As a condition for receiving a monthly payment under subpart G of this part, the [Medicare Advantage] organization agrees that its chief executive officer (CEO), chief financial officer (CFO), or an individual delegated the authority to sign on behalf of one of these officers, and who reports directly to such officer, must request payment under the contract on a document that certifies (based on best knowledge, information, and belief) the accuracy, completeness, and truthfulness of relevant data that CMS requests. Such data include specified enrollment information, encounter data and other information that CMS may specify.

42 C.F.R. § 422.504(l) (emphasis added).[2] Specifically, a Medicare Advantage organization "must certify (based on best knowledge, information, and belief) that the [risk adjustment] data it submits under § 422.310 are accurate, complete, and truthful." Id. § 422.504(l)(2).
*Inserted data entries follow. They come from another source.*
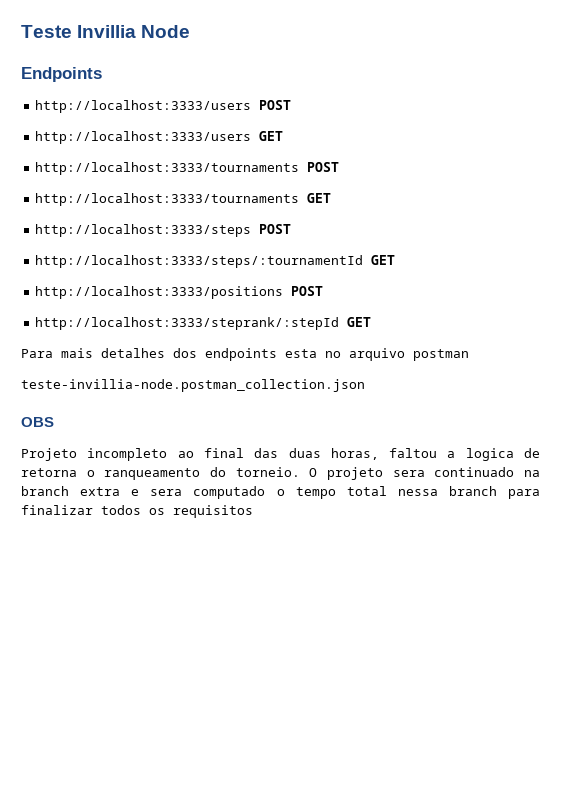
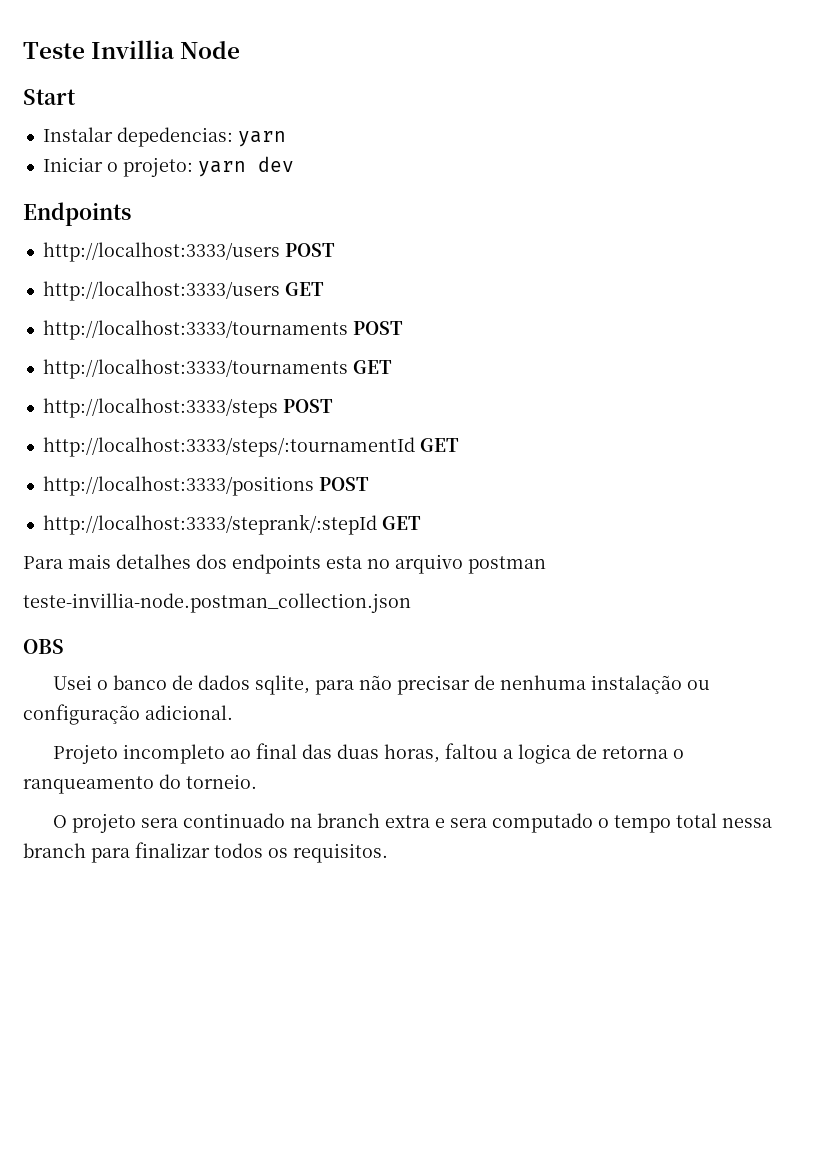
+ Start
+ Instalar depedencias: yarn
+ Iniciar o projeto: yarn dev
+ Usei o banco de dados sqlite, para não precisar de nenhuma instalação ou configuração adicional.
- Projeto incompleto ao final das duas horas, faltou a logica de retorna o ranqueamento do torneio. O projeto sera continuado na branch extra e sera computado o tempo total nessa branch para finalizar todos os requisitos
+ Projeto incompleto ao final das duas horas, faltou a logica de retorna o ranqueamento do torneio.
+ O projeto sera continuado na branch extra e sera computado o tempo total nessa branch para finalizar todos os requisitos.

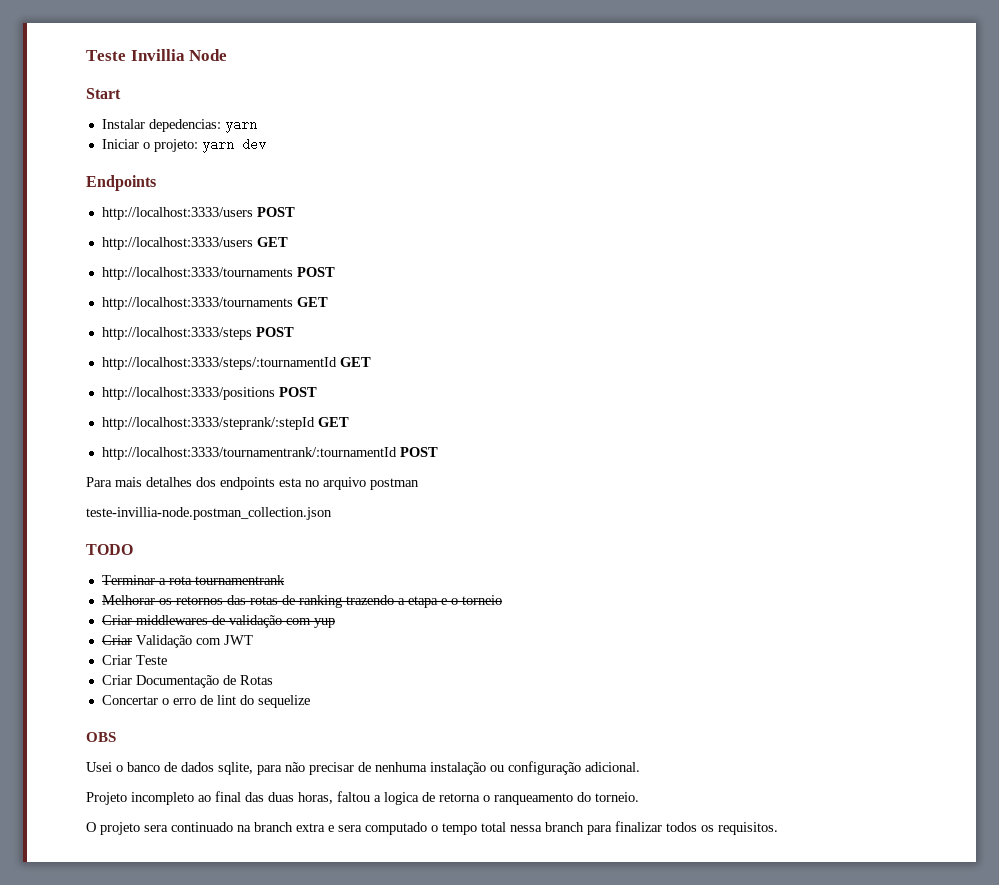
+ http://localhost:3333/tournamentrank/:tournamentId POST
+ TODO
+ Terminar a rota tournamentrank
+ Melhorar os retornos das rotas de ranking trazendo a etapa e o torneio
+ Criar middlewares de validação com yup
+ Criar Validação com JWT
+ Criar Teste
+ Criar Documentação de Rotas
+ Concertar o erro de lint do sequelize

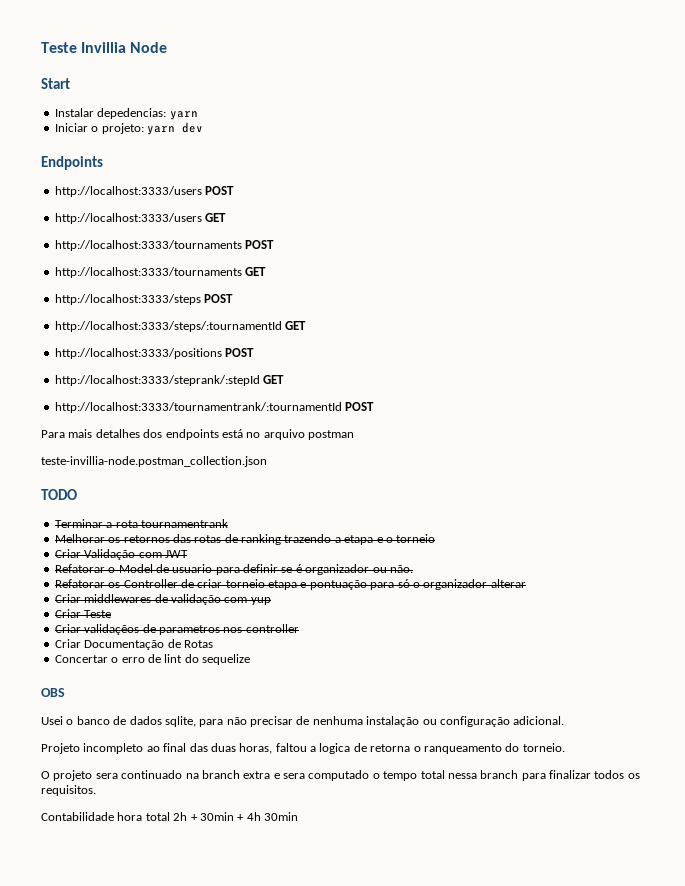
- Para mais detalhes dos endpoints esta no arquivo postman
+ Para mais detalhes dos endpoints está no arquivo postman
+ Criar Validação com JWT
+ Refatorar o Model de usuario para definir se é organizador ou não.
+ Refatorar os Controller de criar torneio etapa e pontuação para só o organizador alterar
- Criar Validação com JWT
  Criar Teste
+ Criar validaçẽos de parametros nos controller
+ Contabilidade hora total 2h + 30min + 4h 30min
         A Medicare Advantage organization is also required to "[a]dopt and implement an effective compliance program, which must include measures that prevent, detect, and correct non-compliance with CMS' program requirements." 42 C.F.R. § 422.503(b)(4)(vi).[3] In addition, although Medicare Advantage organizations generally submit data to CMS shortly after services are provided, the regulations also allow for data submissions after the payment year. See 42 C.F.R. § 422.310(g). CMS uses these data to "recalculate[] the risk factors for affected individuals to determine if adjustments to payments are necessary." Id. § 422.310(g)(2)

         In light of these provisions, Medicare Advantage organizations may, but are not required to, conduct retrospective reviews of their enrollees' medical records to ensure the accuracy of the diagnosis codes they have provided to CMS. See CMS, 2008 Risk Adjustment Data Technical Assistance For Medicare Advantage Organizations Participant Guide § 7.7.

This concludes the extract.